Bisnis.com, JAKARTA - Asian Agri Group menyatakan kesediaannya membayar denda pajak Rp2,5 triliun sesuai putusan kasasi Mahkamah Agung sebagai bentuk itikad baik perusahaan.
Hal itu disampaikan oleh kuasa hukum Asian Agri Group (AAG) Yusril Ihza Mahendra.
"Dengan adanya pembayaran ini, kami berharap pemerintah segera mencabut segala pemblokiran aset perusahaan supaya operasional AAG dan karyawan bisa berjalan kembali dengan normal," ujarnya dalam konferensi pers, Kamis (30/1/2014).
Yusril membenarkan kliennya sudah membayar Rp719 miliar. Sementara itu, sisanya akan dibayar lewat cicilan sebesar Rp200 miliar per bulan hingga Oktober 2014.
Keputusan pembayaran dengan cicilan dilakukan berdasarkan negosiasi antara perusahaan dengan Kejaksaan Agung (Kejakgung). Dia mengaku tidak ikut dalam pembicaraan tersebut.
Meski dia mengakui masih ada jalur Peninjauan Kembali (PK), tapi AAG belum memutuskan dan masih membicarakan kapan upaya hukum luar biasa itu bakal diajukan ke Mahkamah Agung (MA). Alasannya, AAG tidak pernah menjadi pihak yang ikut diadili, didakwa, ataupun turut disidangkan dalam perkara pajak ini.
Yusril menerangkan pihak yang diperkarakan adalah Suwir Laut, yang merupakan manajer pajak perusahaan sawit ini. Dia menegaskan dalam perkara ini Suwir Laut tidak mewakili korporasi.
Dalam putusan kasasi disebutkan Suwir Laut dikenakan pidana penjara 2 tahun dan denda kepada AAG yang besarnya dua kali pajak terutang. Namun, Suwir Laut tidak akan menjalani pidana ini apabila selama masa percobaan 3 tahun tidak melakukan tindak pidana sejenis.
"Kalau kami ajukan PK, nanti hakim bilang AAG kan bukan pihak," kata Yusril. Oleh karena itu, perusahaan masih membicarakan hal ini.
Dia mengungkapkan pihaknya bukan kuasa hukum Suwir Laut maupun kuasa hukum AAG yang mewakili perusahaan di pengadilan pajak. Sehingga, Yusril tidak bisa menjelaskan apakah Suwir Laut bakal PK atau sejauh mana perkembangan proses banding di pengadilan pajak saat ini.

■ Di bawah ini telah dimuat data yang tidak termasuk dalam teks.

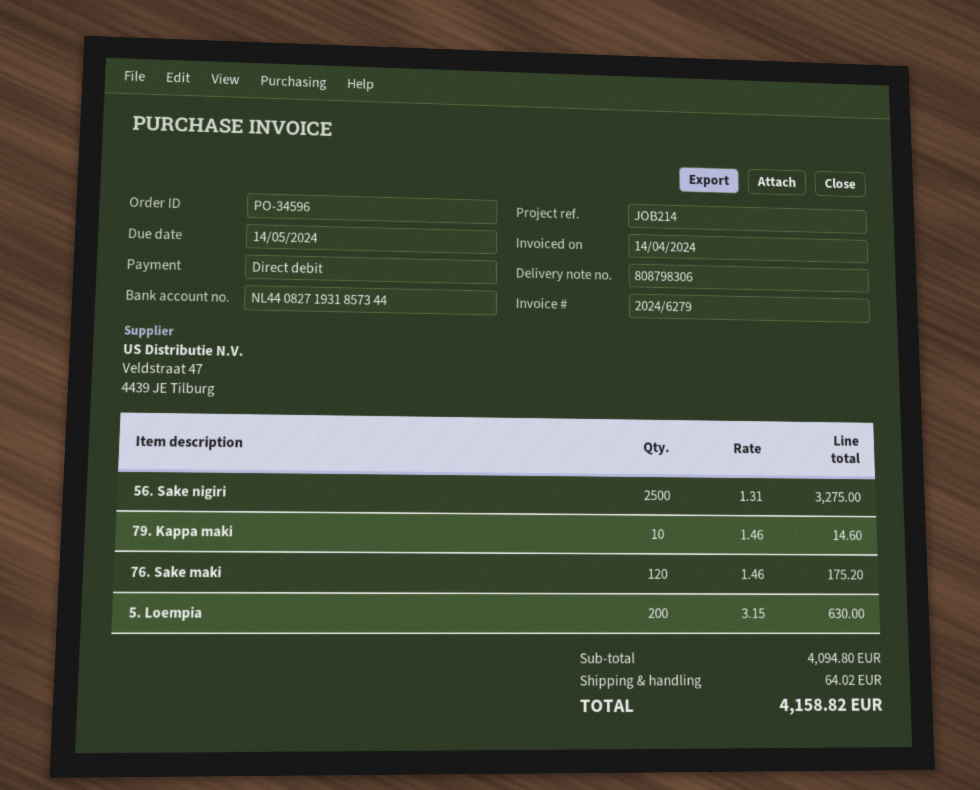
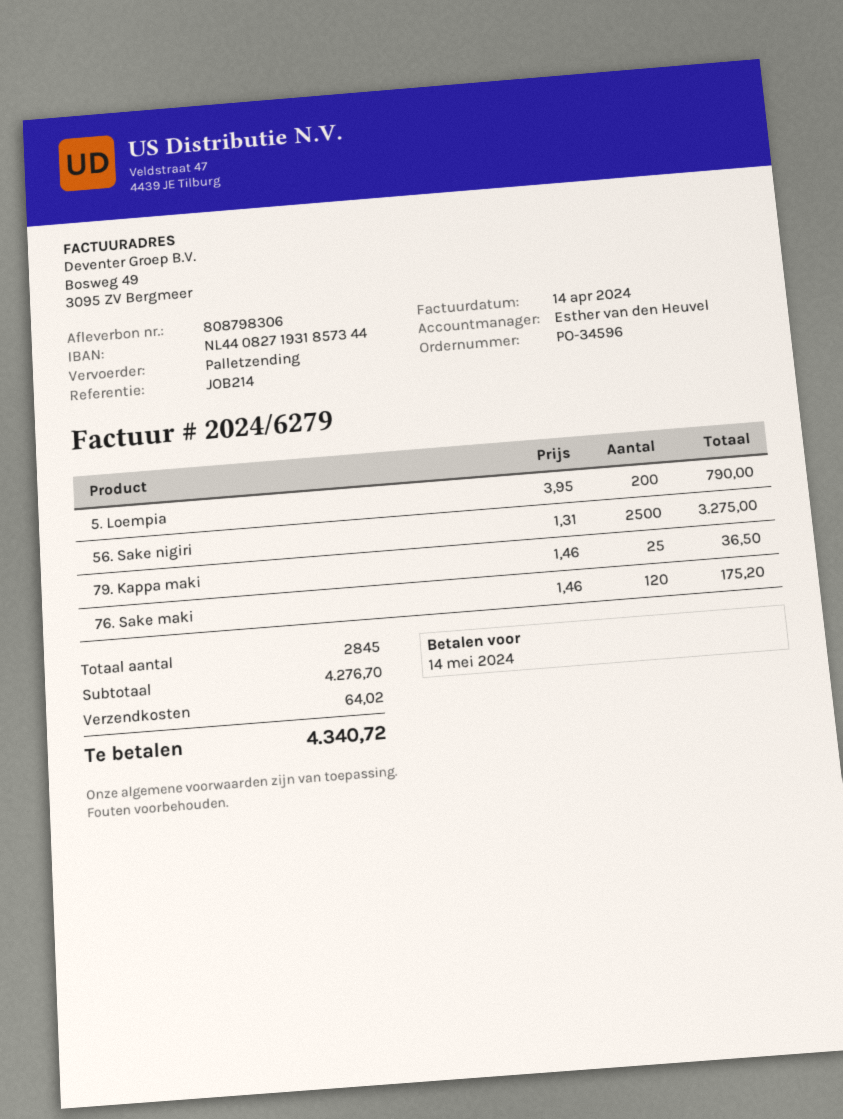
79. Kappa maki: 10 x 1.46 = 14.60 -> 25 x 1.46 = 36.50
5. Loempia: 200 x 3.15 = 630.00 -> 200 x 3.95 = 790.00
subtotal: 4094.80 -> 4276.70
total: 4158.82 -> 4340.72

Sebelumnya, dalam kesempatan terpisah, Direktur Jenderal (Dirjen) Pajak Fuad Rahmani mengatakan AAG harus membayar sanksi administrasi atas penggelapan pajak periode 2002-2006 sebesar Rp1,9 triliun. Pengadilan pajak memutusan denda pengelapan pajak itu harus dibayarkan AAG ke negara melalui Direktorat Jenderal Pajak.

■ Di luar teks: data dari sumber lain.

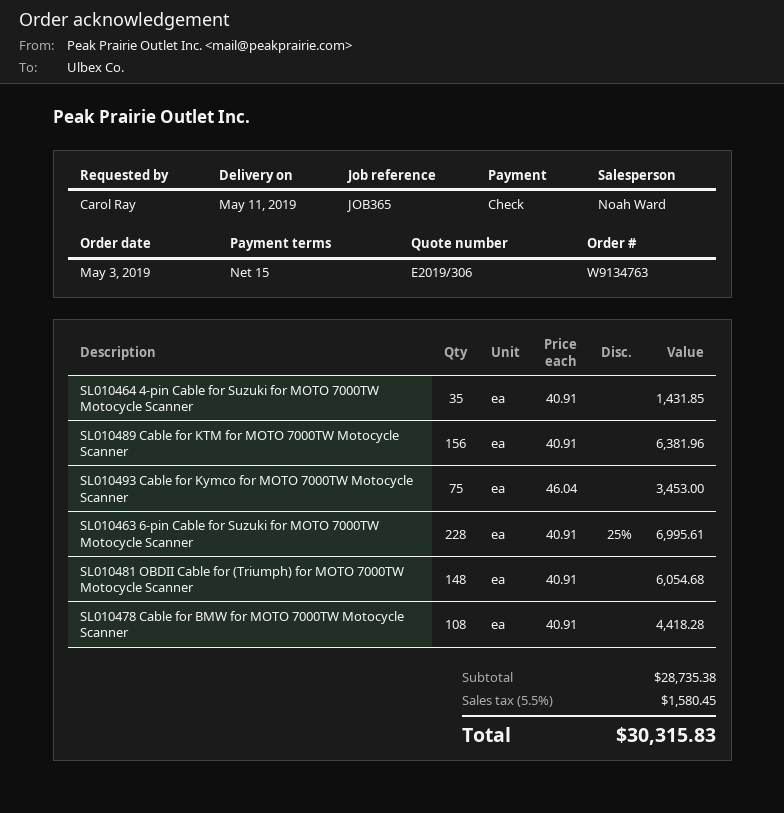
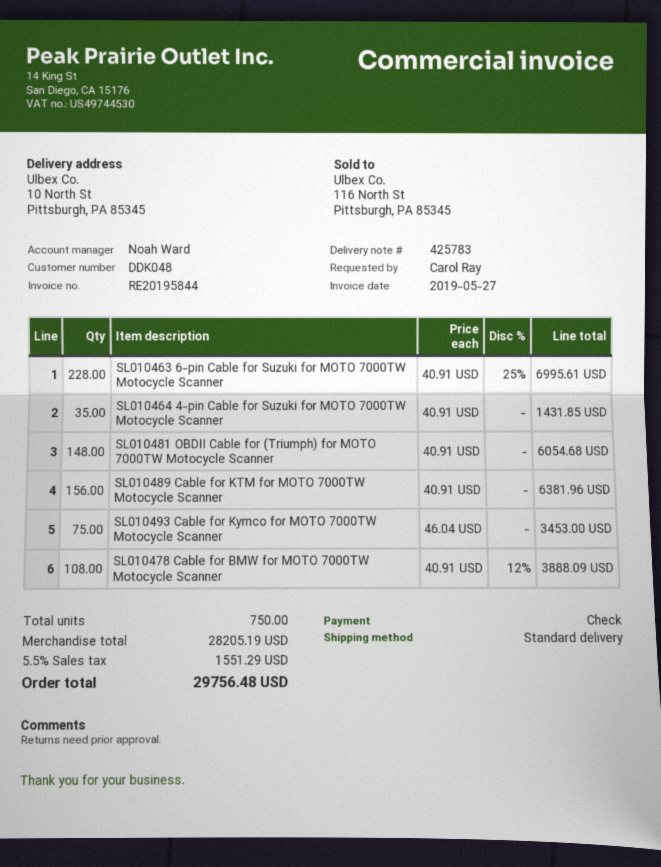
SL010478 Cable for BMW for MOTO 7000TW Motocycle Scanner: 108 x 40.91 = 4418.28 -> 108 x 40.91 - 12% = 3888.09
subtotal: 28735.38 -> 28205.19
tax: 5.5% = 1580.45 -> 5.5% = 1551.29
total: 30315.83 -> 29756.48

"Sekarang kita tunggu aja, karena pengadilan pajak sedang bersidang," kata Fuad di Kejaksaan Agung, Kamis (30/1).
Dikatakan Fuad, uang Rp1,9 triliun itu adalah sanksi untuk AAG, karena telah melakukan penggelapan pajak dari 2002-2006. Jadi pembayaran uang Rp2,5 triliun itu beda dengan pembayaran saksi administrasi.

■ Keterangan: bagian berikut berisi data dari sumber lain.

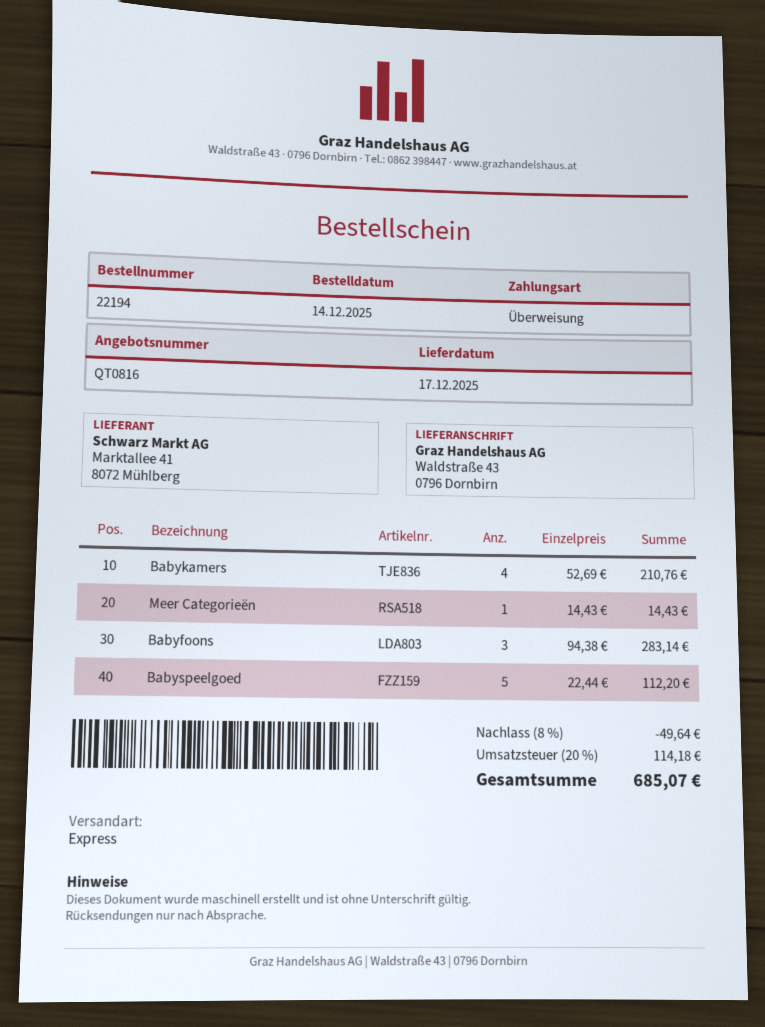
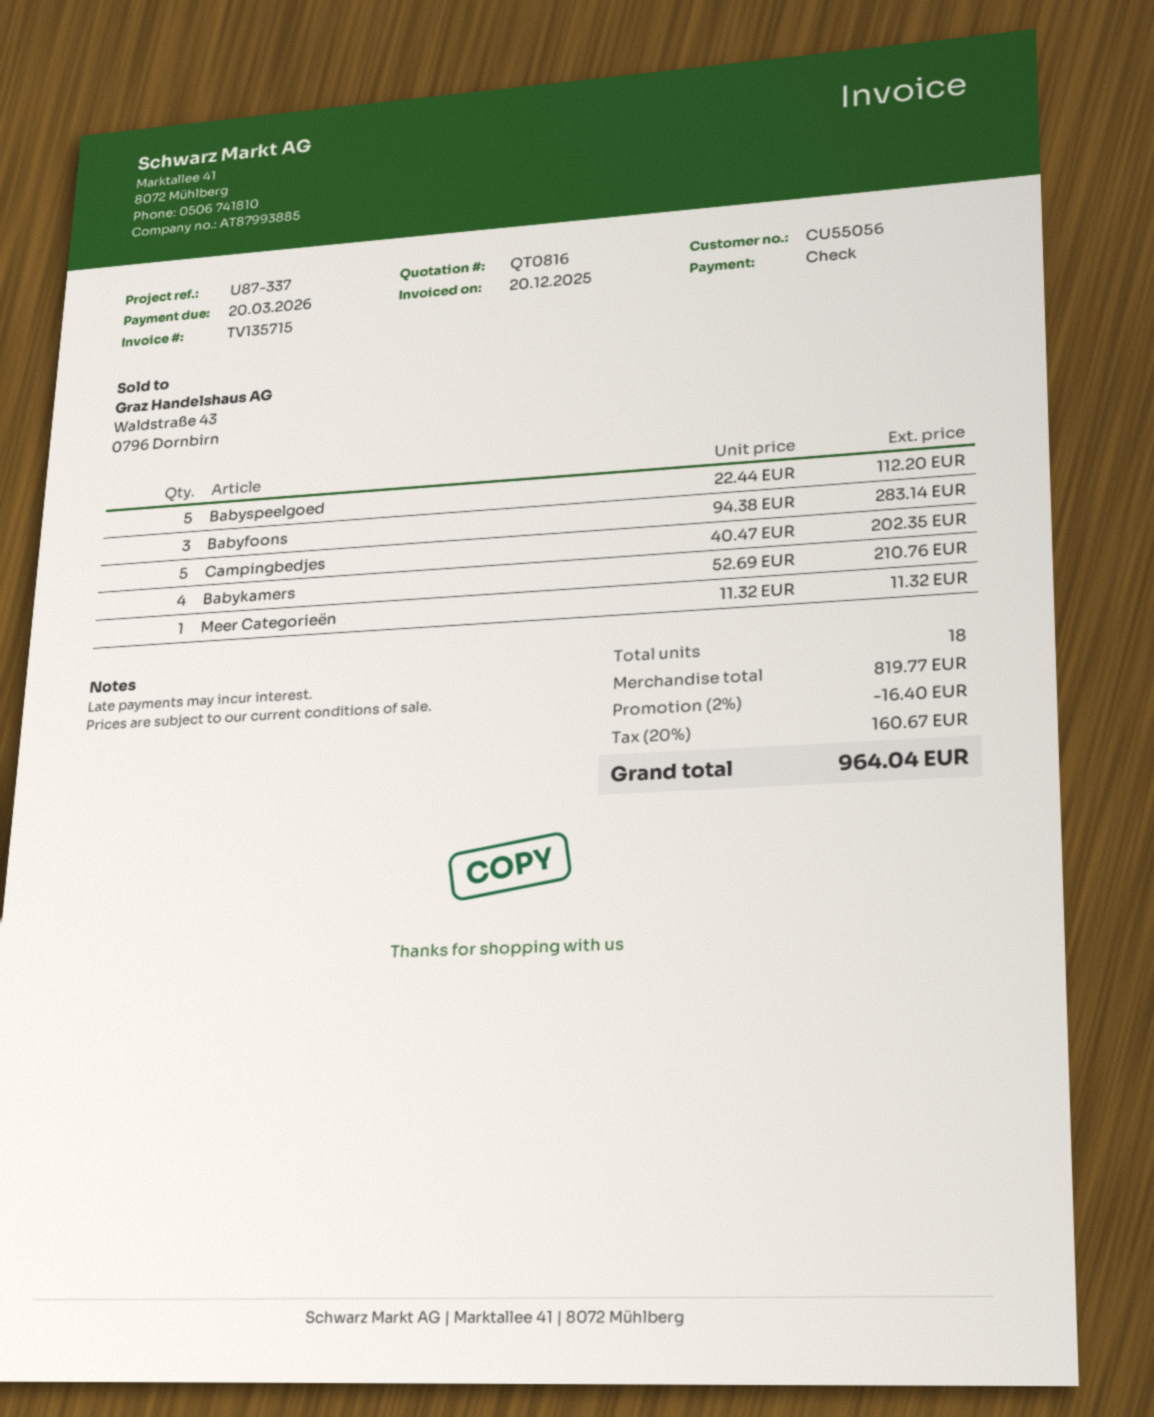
payment method: bank transfer -> cheque
Meer Categorieën: 1 x 14.43 = 14.43 -> 1 x 11.32 = 11.32
Campingbedjes: none -> 5 x 40.47 = 202.35
discount: 8% = 49.64 -> 2% = 16.40
tax: 20% = 114.18 -> 20% = 160.67
total: 685.07 -> 964.04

"Itu utang 2002-2006, yang di Kejagung sanksi pidana, 2 kali lipat besarnya dari penggelapan pajak," katanya.
Dikatakan Fuad setelah PT AAG membayar uang sebesar 2,5 triliun itu, nanti akan masuk ke Pendapatan Negara Bukan Pajak (PNBP).
Untuk itu, kata Fuad, sekarang pihaknya akan mengusahakan agar 14 anak perusahan PT Asian Agri Grup membayar dari ketentuan pajak sebesar Rp1,9 triliun.
Jaksa Agung Basrief Arief menjelaskan AAG mencicil karena tidak sanggup membayar tunai sekaligus. "Namun pihak AAG mengatakan tidak sangup bayar tunai karena nominal sangat besar akan menganggu jalannya satu perusahaan. Kami memperhatikan kepastian hukum tapi juga kemanfaatan, perusahaan jangan sampai terganggu," katanya, Kamis (30/1).
Basrief mengatakan, cicilan pertama yang sudah dibayar AAG senilai Rp719 miliar, ditransfer ke rekening Bank Mandiri milik Kejakgung pada 28 Januari 2014. Sebagai jaminan untuk cicilan, Kejagung sudah memegang giro bilyet sebanyak 14 buah.
Basrief mengakui, cara pembayaran disepakati setelah pihak AAG mendatangi langsung Kejakgung untuk menyampaikan itikad baiknya.